Task description:
From the line containing "text-align: none ->" to the final line of the material below, return every line exactly. Do not include pictures.

Available data:
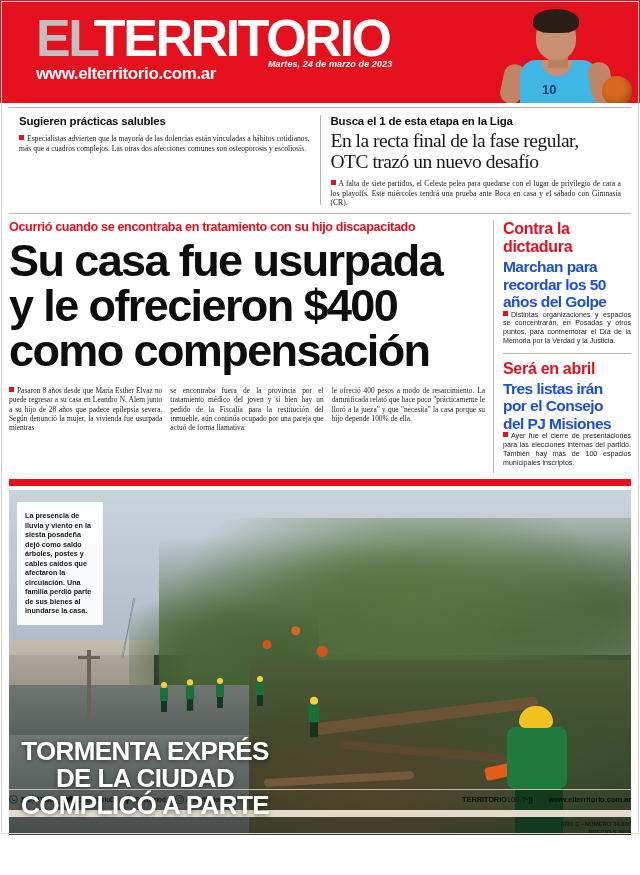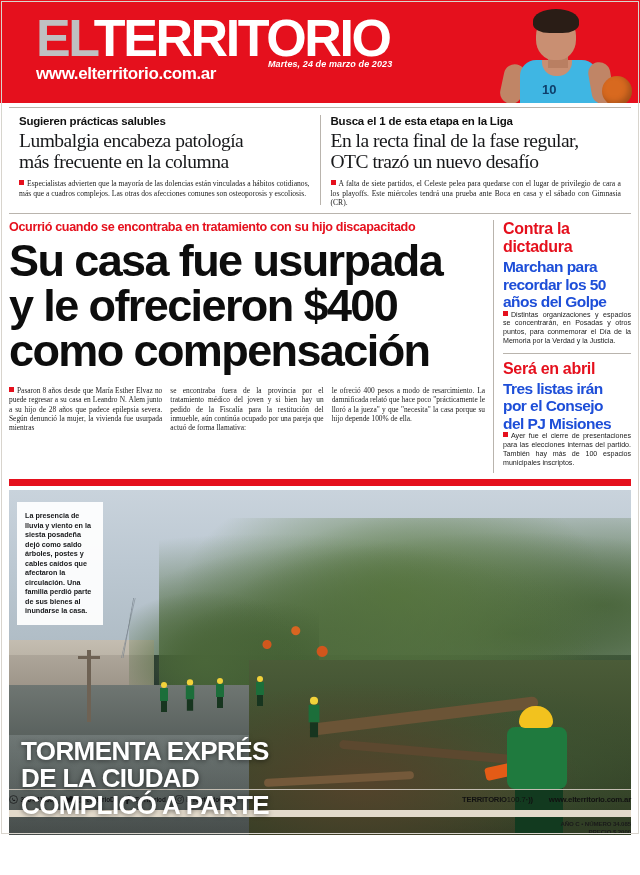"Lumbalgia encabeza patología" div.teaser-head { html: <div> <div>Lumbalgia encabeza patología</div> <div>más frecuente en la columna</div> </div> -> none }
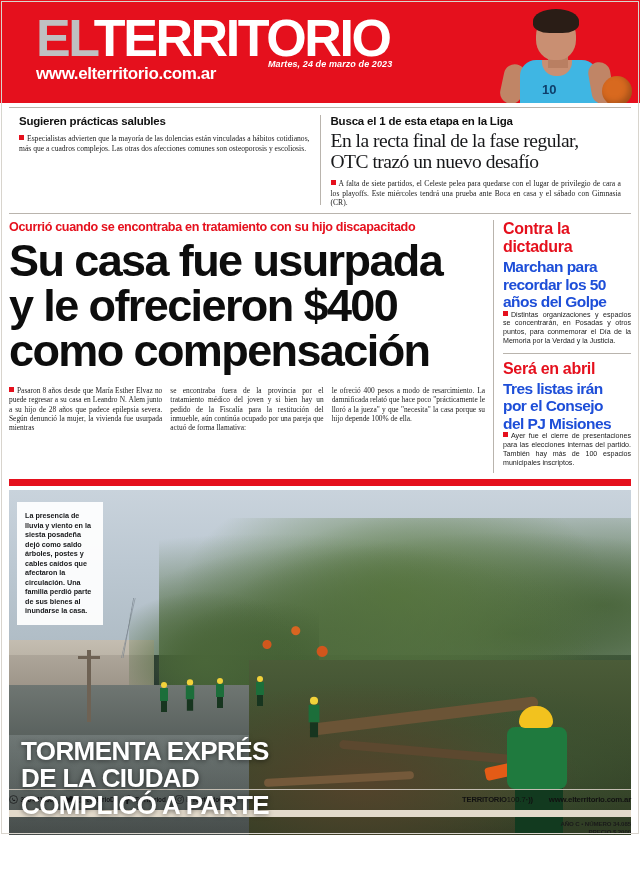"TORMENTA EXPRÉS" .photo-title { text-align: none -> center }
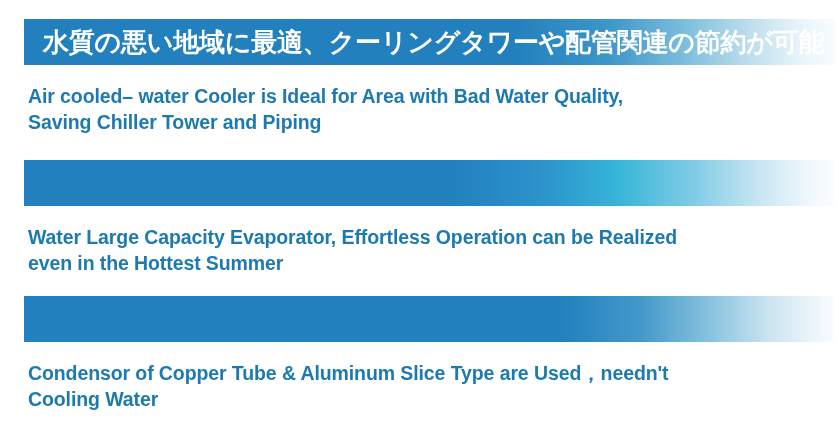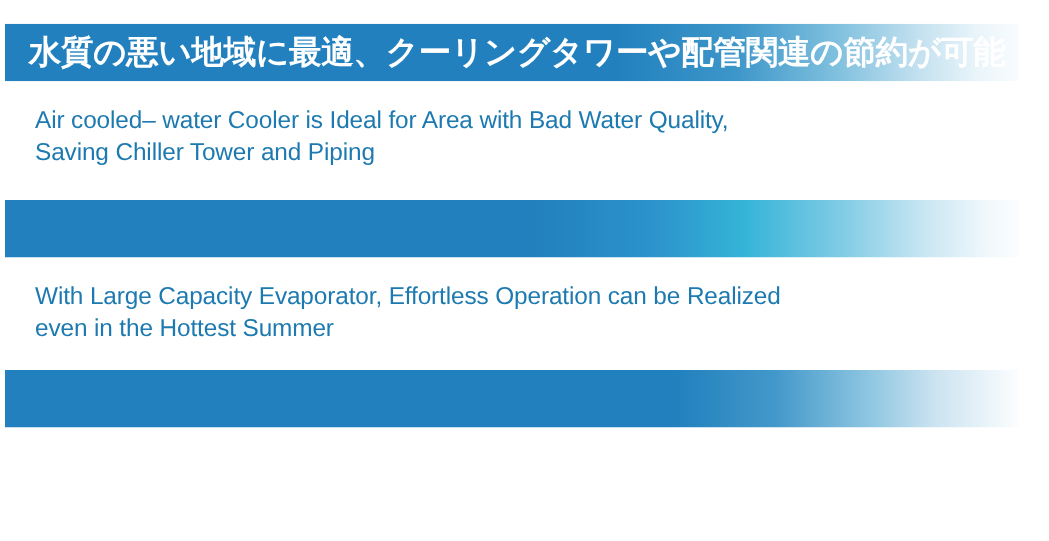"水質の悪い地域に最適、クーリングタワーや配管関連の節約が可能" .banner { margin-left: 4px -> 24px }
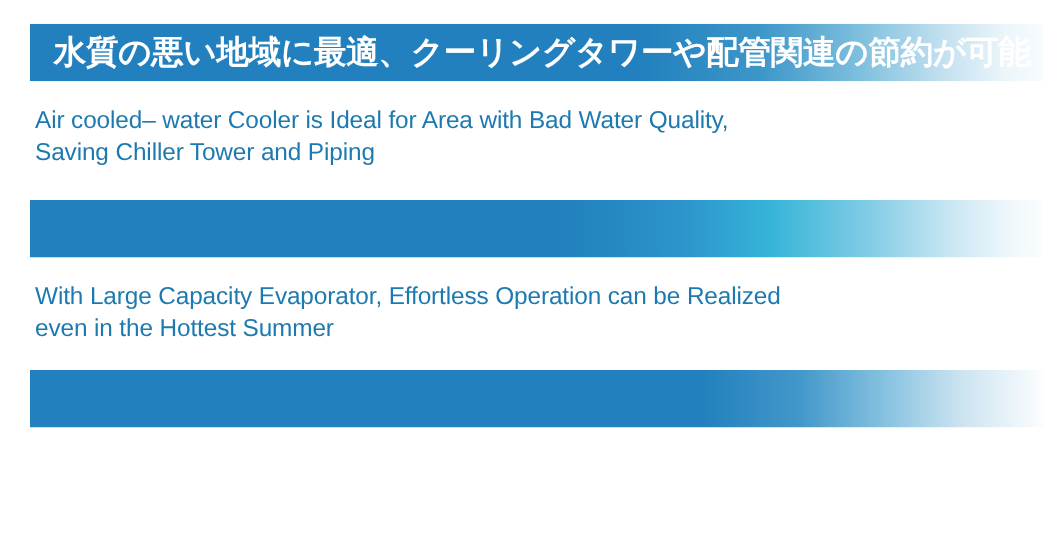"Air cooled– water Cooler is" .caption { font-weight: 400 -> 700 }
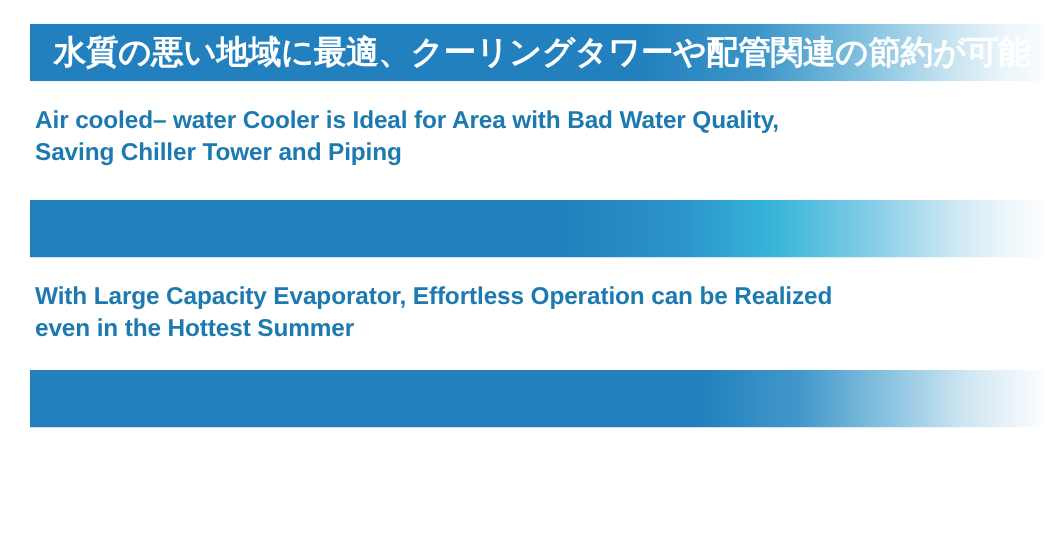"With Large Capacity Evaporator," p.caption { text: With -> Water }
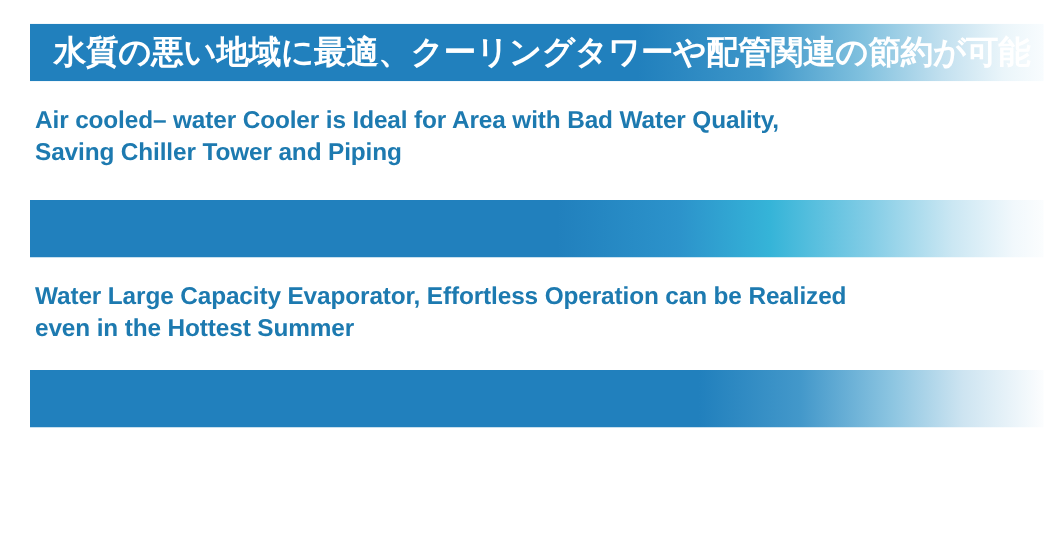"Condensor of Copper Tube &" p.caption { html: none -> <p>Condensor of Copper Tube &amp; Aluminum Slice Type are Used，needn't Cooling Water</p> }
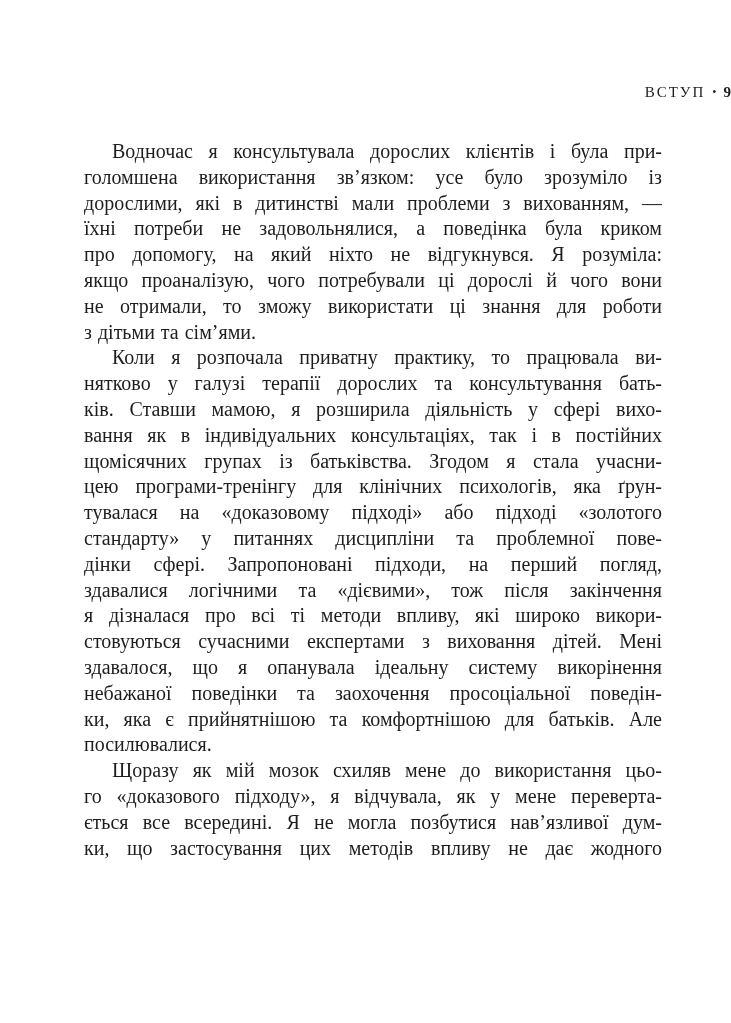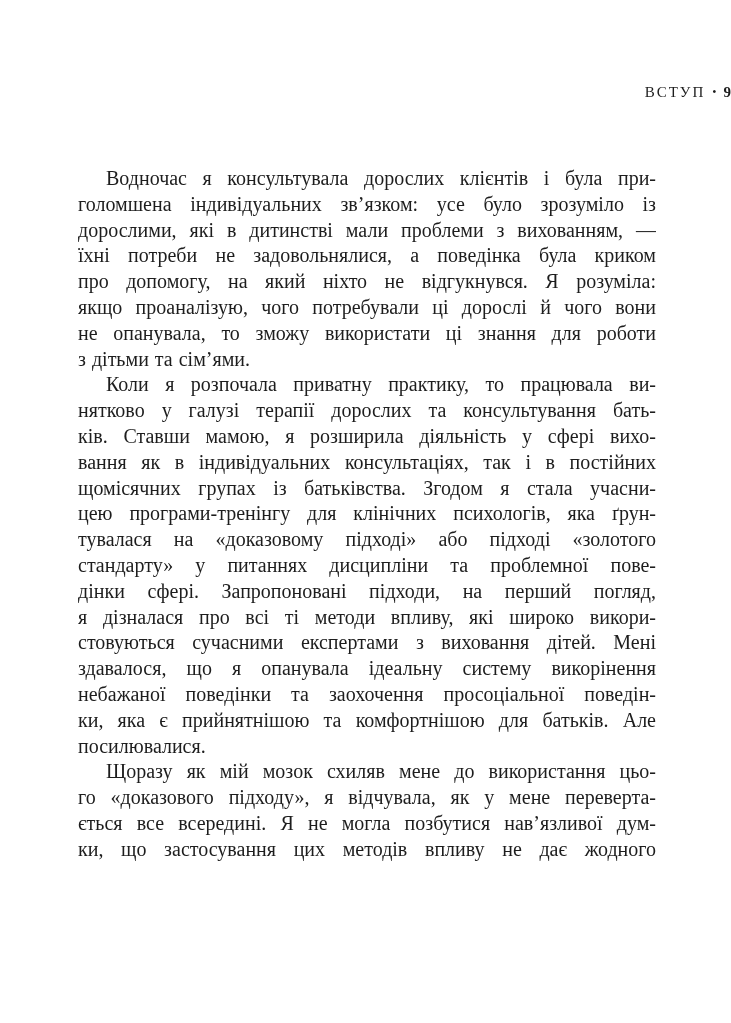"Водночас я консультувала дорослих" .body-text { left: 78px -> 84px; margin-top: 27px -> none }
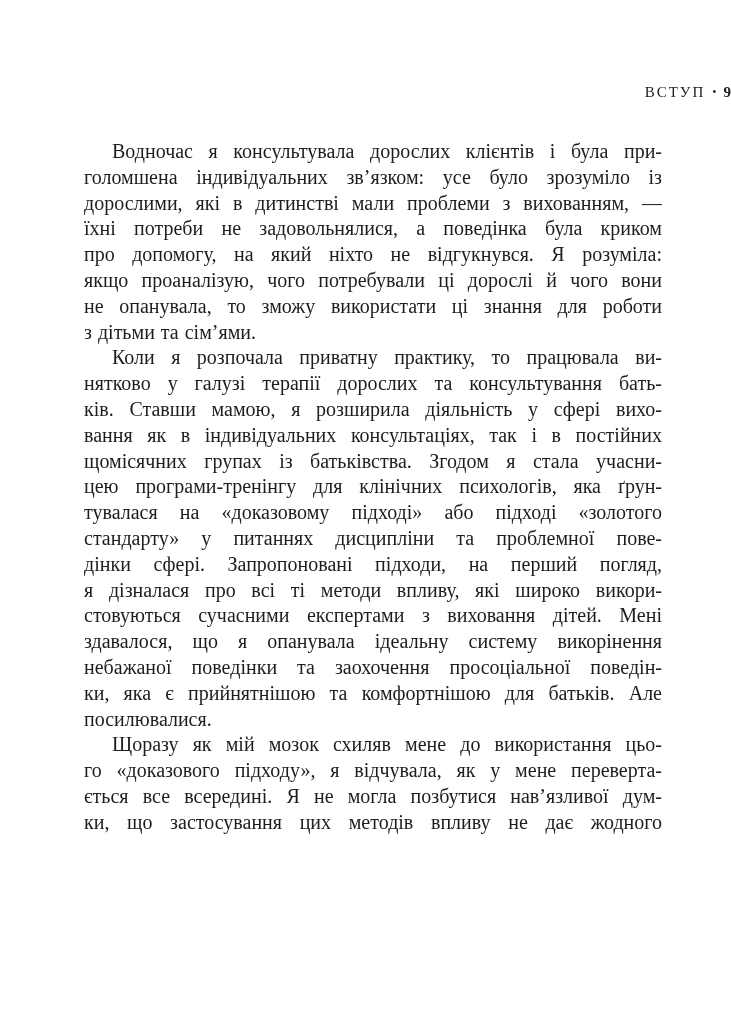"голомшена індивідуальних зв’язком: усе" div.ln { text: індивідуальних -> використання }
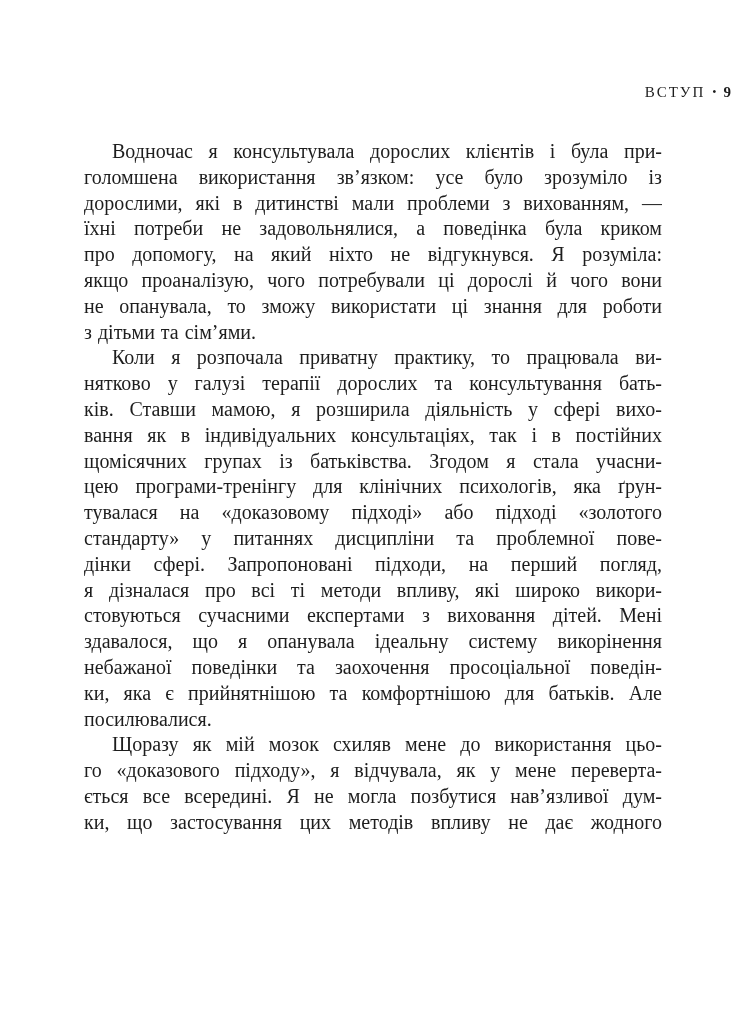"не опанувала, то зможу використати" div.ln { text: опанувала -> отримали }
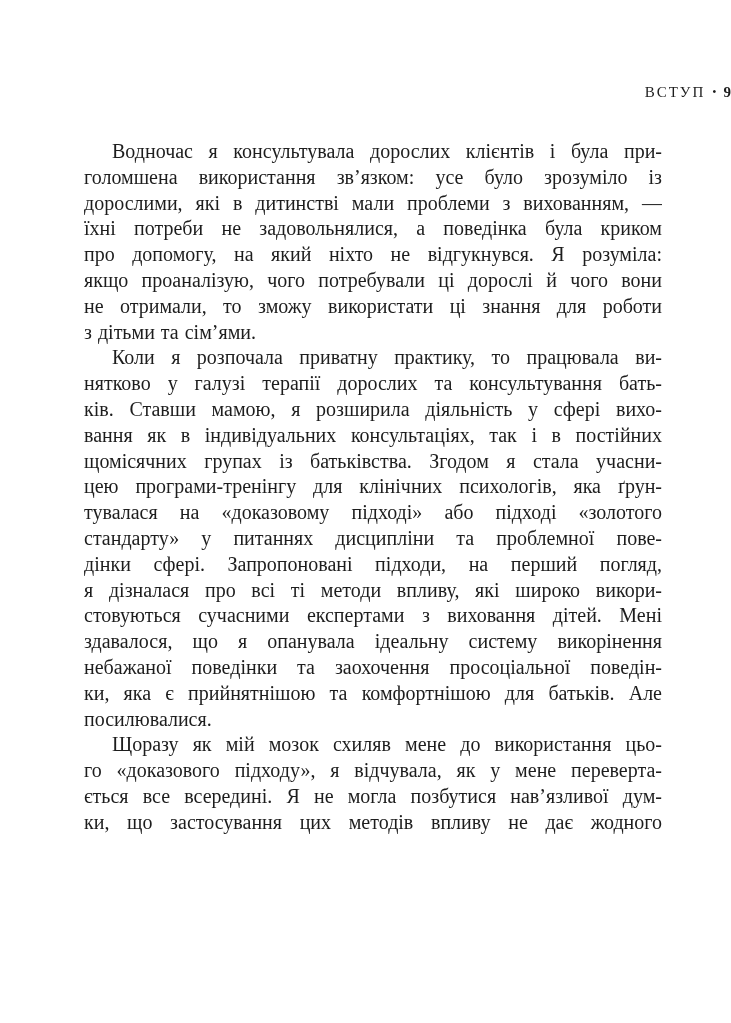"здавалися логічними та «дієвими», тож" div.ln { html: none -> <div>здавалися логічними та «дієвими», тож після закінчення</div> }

Result:
"TORMENTA EXPRÉS" .photo-title { text-align: none -> center }
"水質の悪い地域に最適、クーリングタワーや配管関連の節約が可能" .banner { margin-left: 4px -> 24px }
"Air cooled– water Cooler is" .caption { font-weight: 400 -> 700 }
"With Large Capacity Evaporator," p.caption { text: With -> Water }
"Condensor of Copper Tube &" p.caption { html: none -> <p>Condensor of Copper Tube &amp; Aluminum Slice Type are Used，needn't Cooling Water</p> }
"Водночас я консультувала дорослих" .body-text { left: 78px -> 84px; margin-top: 27px -> none }
"голомшена індивідуальних зв’язком: усе" div.ln { text: індивідуальних -> використання }
"не опанувала, то зможу використати" div.ln { text: опанувала -> отримали }
"здавалися логічними та «дієвими», тож" div.ln { html: none -> <div>здавалися логічними та «дієвими», тож після закінчення</div> }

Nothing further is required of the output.